→ DATA TO PROCESS
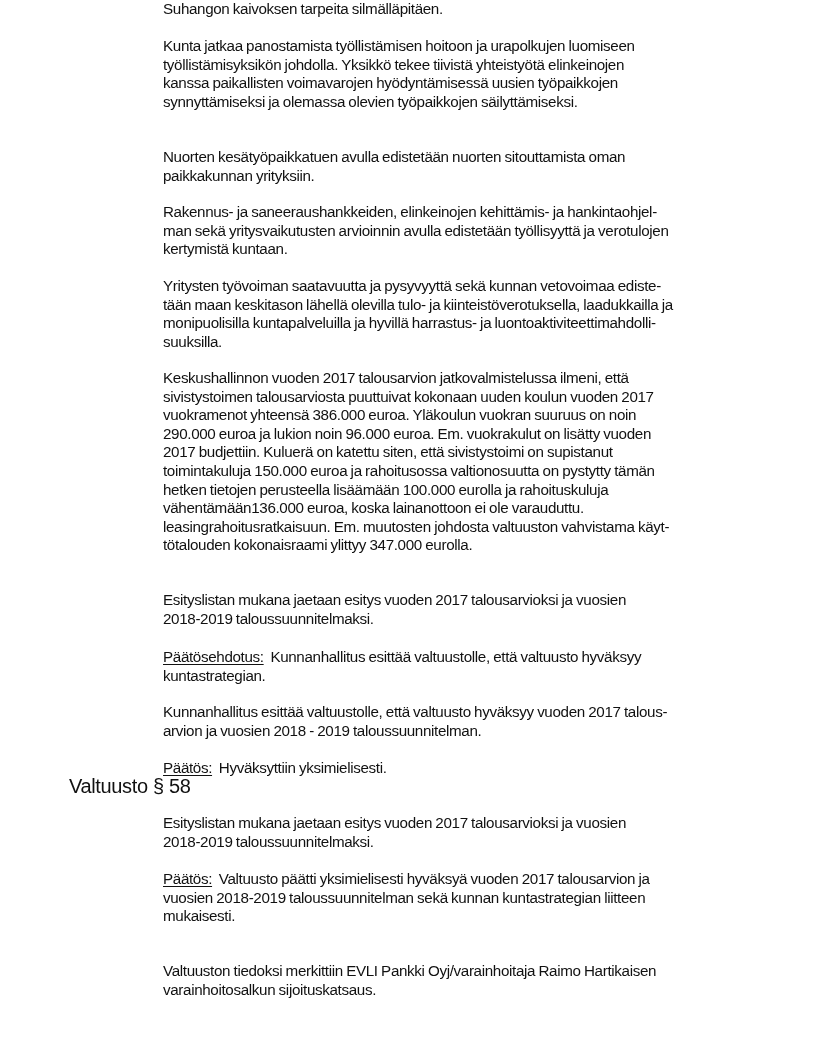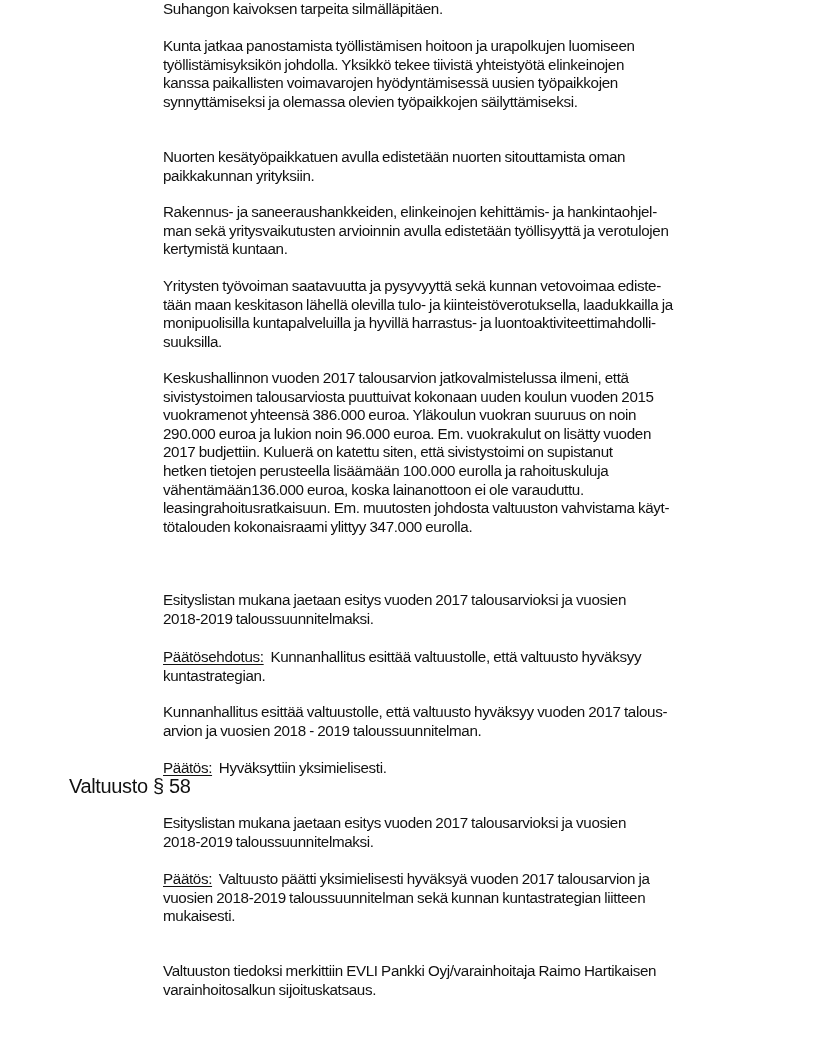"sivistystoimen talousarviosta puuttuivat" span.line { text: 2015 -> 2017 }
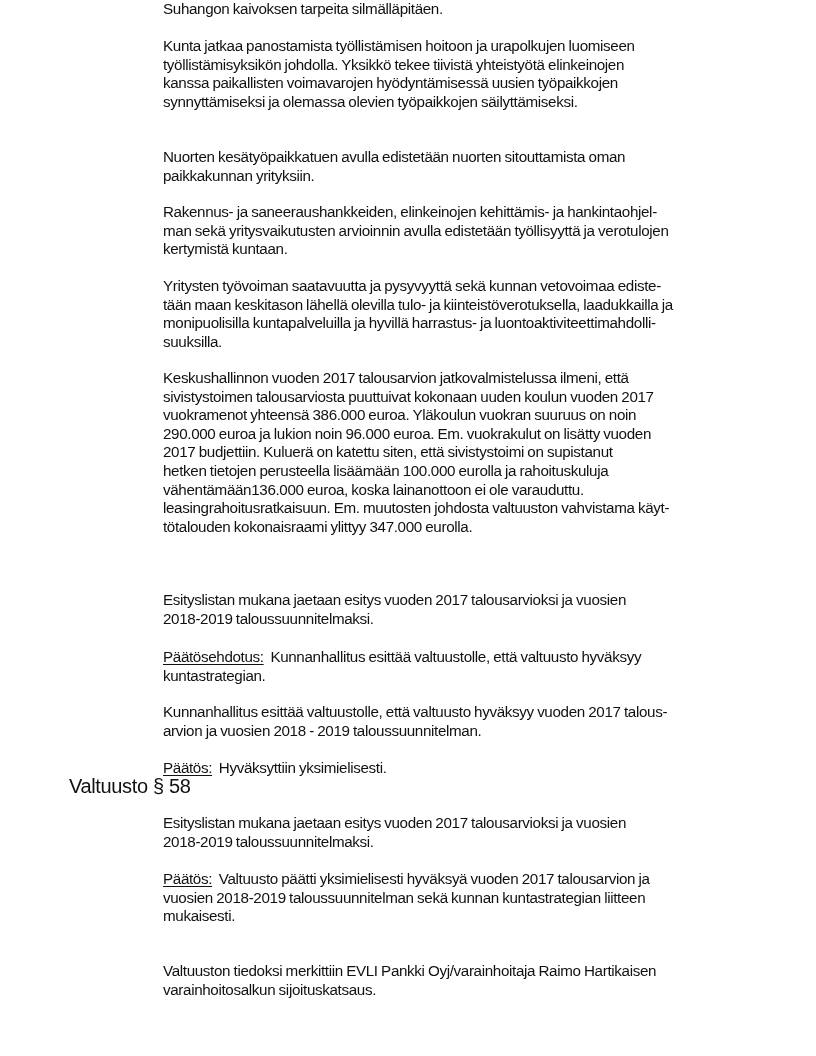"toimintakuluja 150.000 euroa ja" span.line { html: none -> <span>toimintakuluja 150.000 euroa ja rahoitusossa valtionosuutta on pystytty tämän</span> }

...

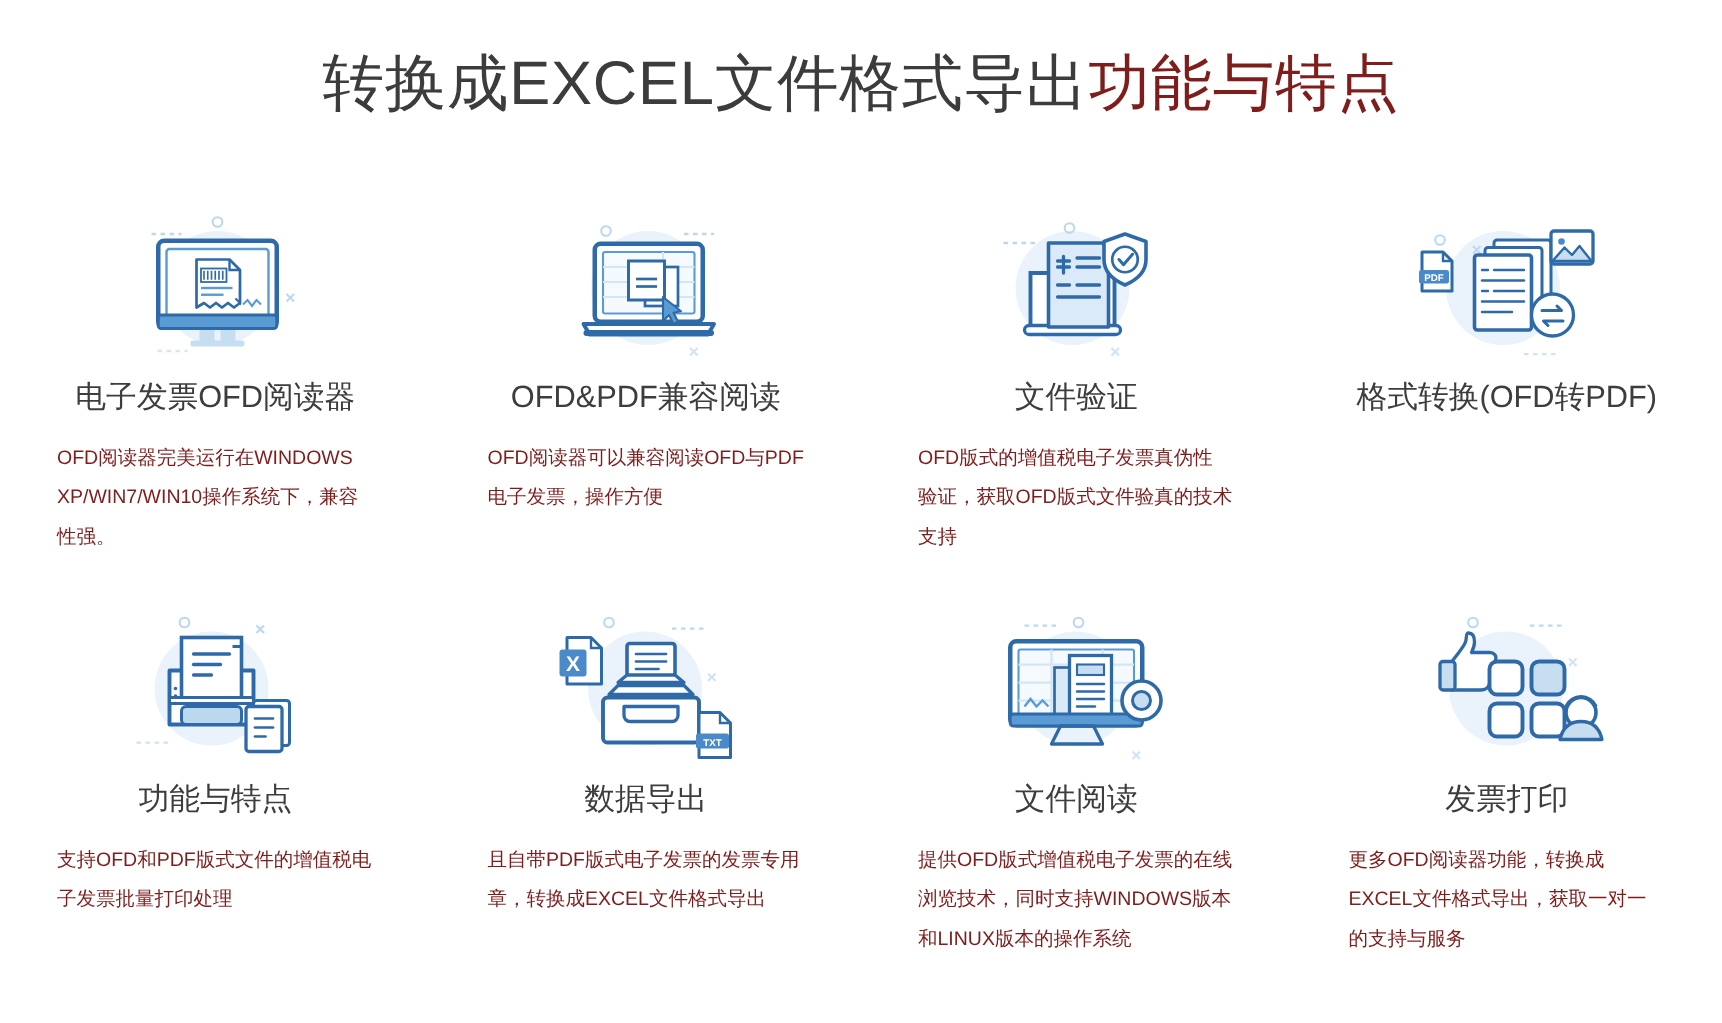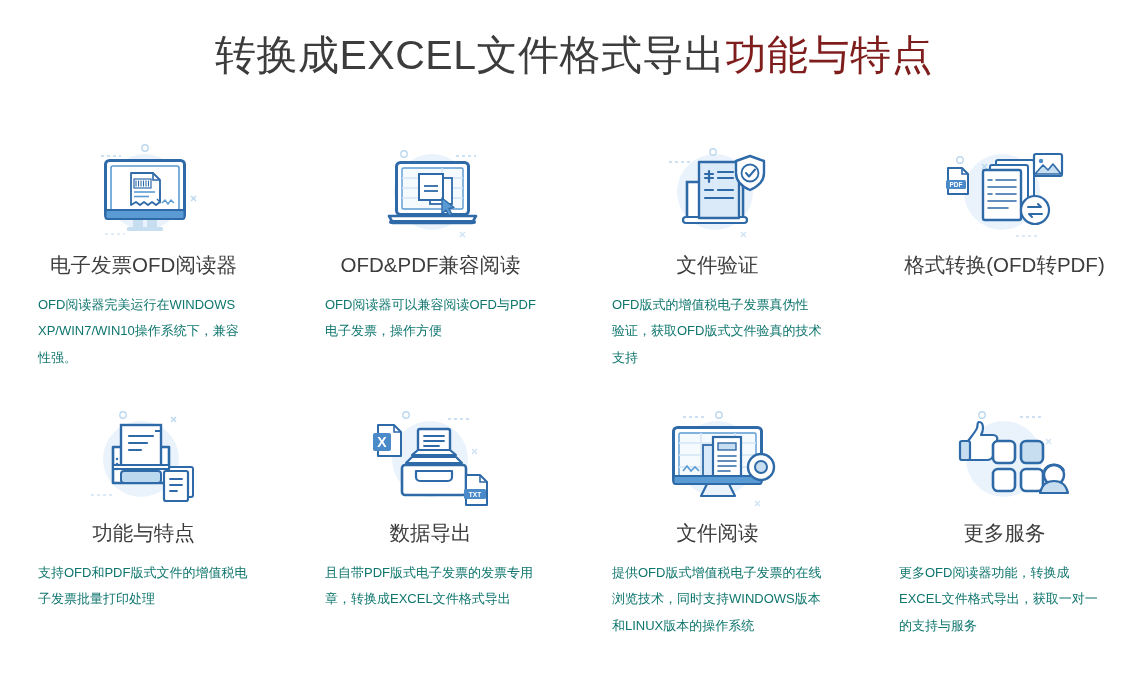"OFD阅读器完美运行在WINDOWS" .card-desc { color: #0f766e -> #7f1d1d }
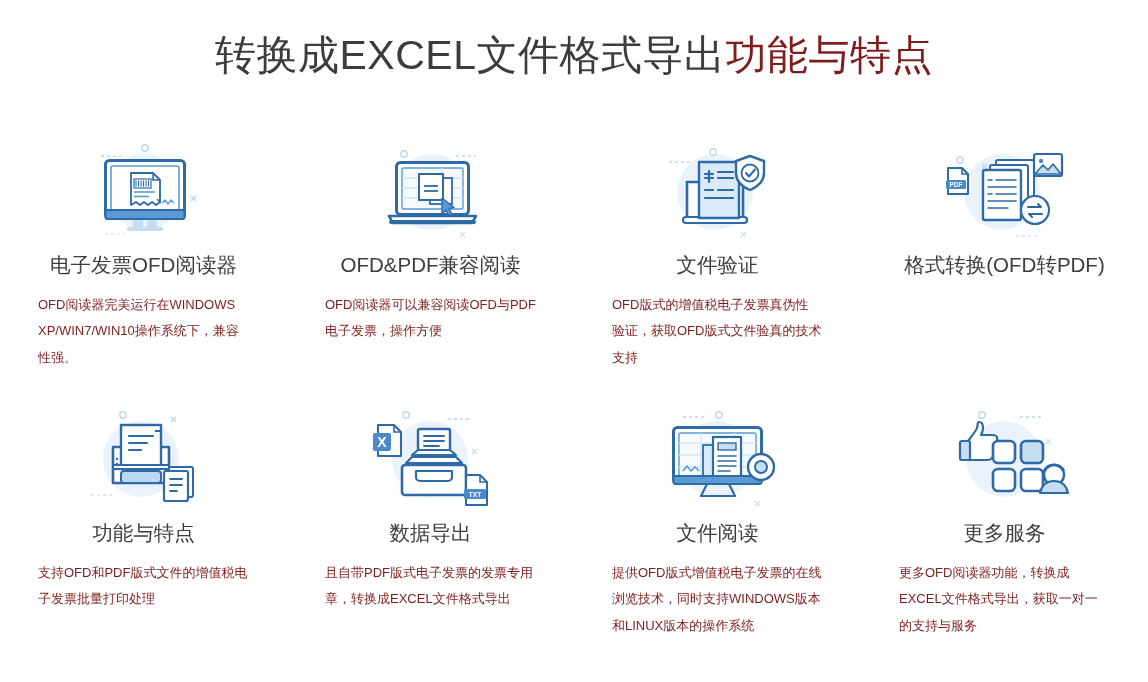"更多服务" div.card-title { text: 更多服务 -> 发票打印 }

==

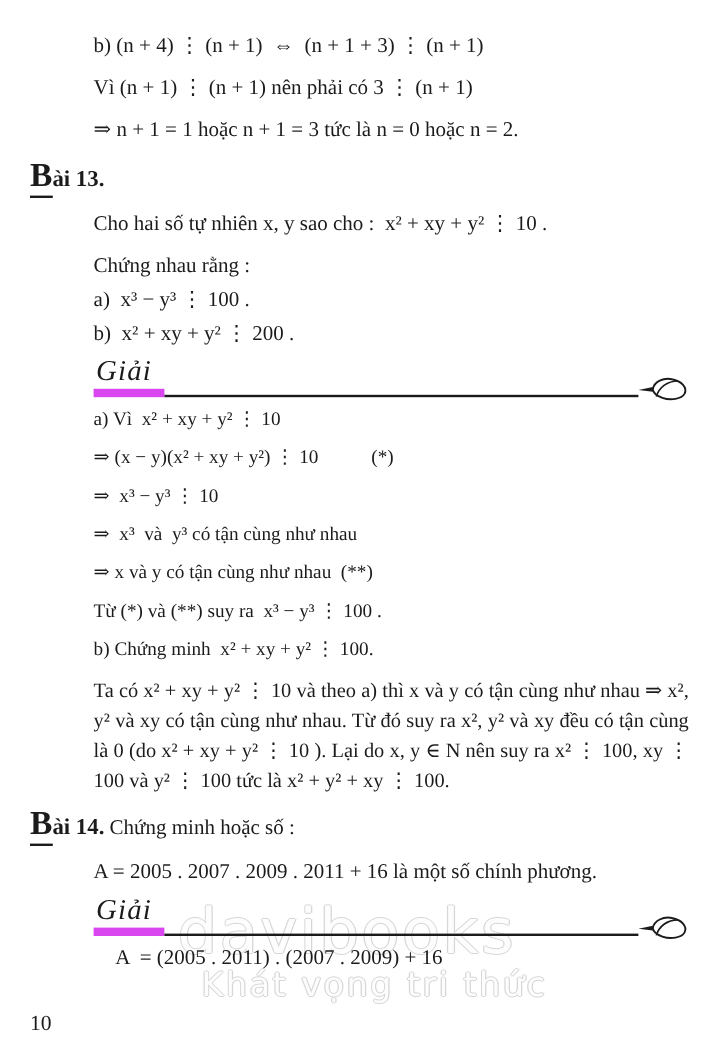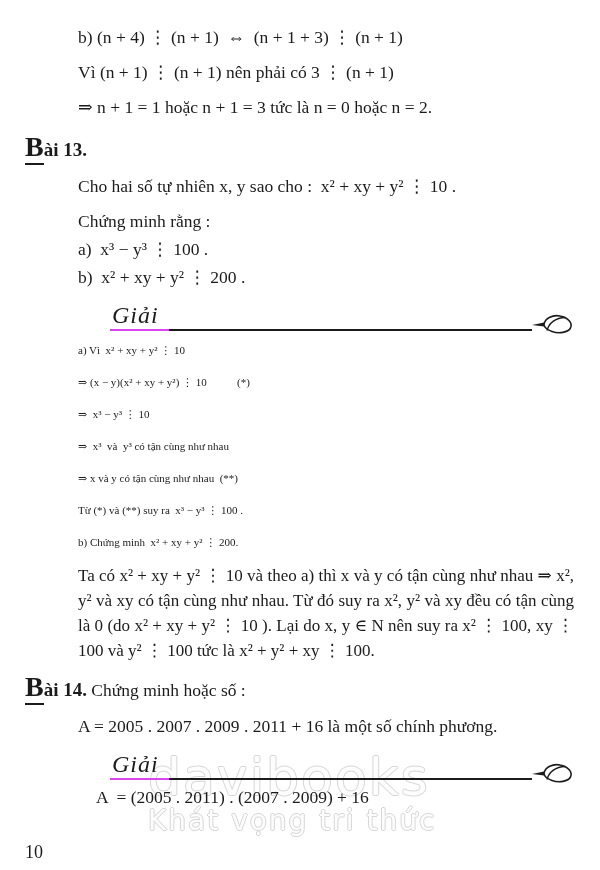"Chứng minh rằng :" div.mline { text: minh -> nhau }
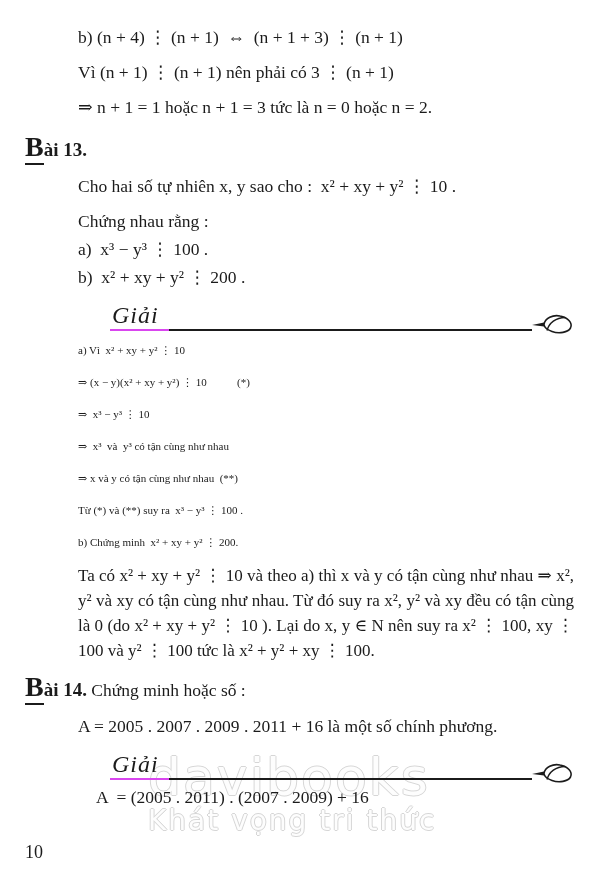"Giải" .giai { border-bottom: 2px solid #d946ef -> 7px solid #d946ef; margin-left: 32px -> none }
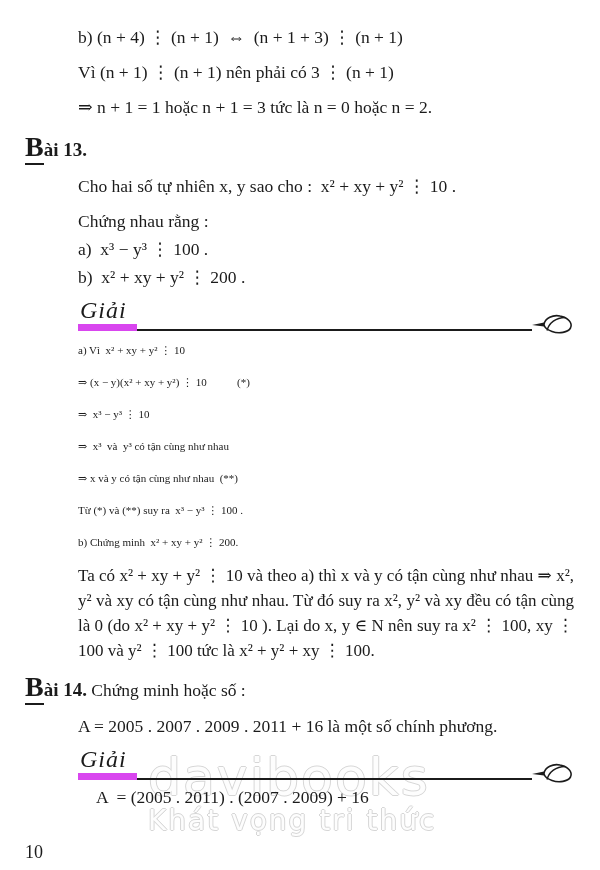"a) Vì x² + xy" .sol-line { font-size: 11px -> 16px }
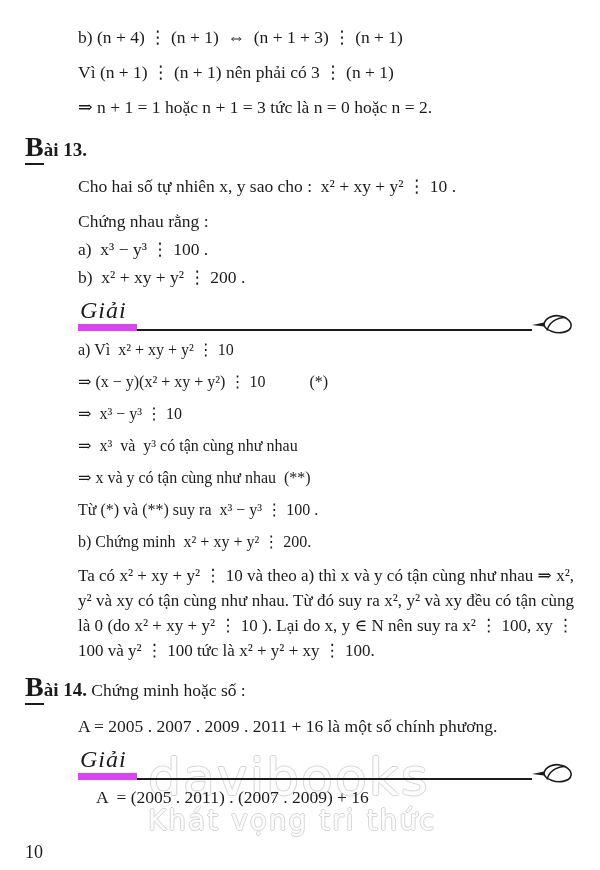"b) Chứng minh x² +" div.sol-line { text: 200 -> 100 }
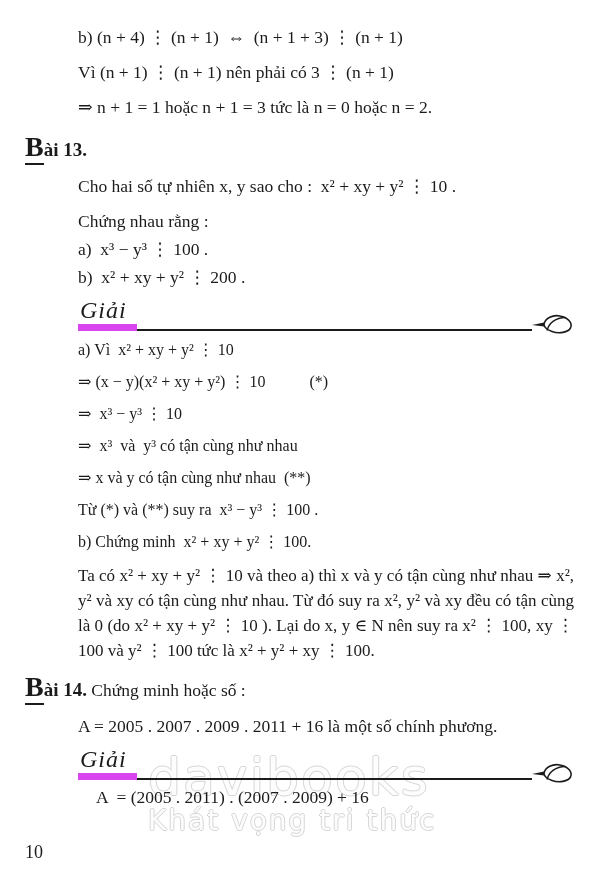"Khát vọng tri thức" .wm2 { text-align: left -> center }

→ WHAT IS REQUIRED
For this exercise, please set down exactly the lines of the listing above from the line with "border-bottom: 2px solid" up to and including the line with "text-align: left ->", and no pictures.

→ RESPONSE
"Giải" .giai { border-bottom: 2px solid #d946ef -> 7px solid #d946ef; margin-left: 32px -> none }
"a) Vì x² + xy" .sol-line { font-size: 11px -> 16px }
"b) Chứng minh x² +" div.sol-line { text: 200 -> 100 }
"Khát vọng tri thức" .wm2 { text-align: left -> center }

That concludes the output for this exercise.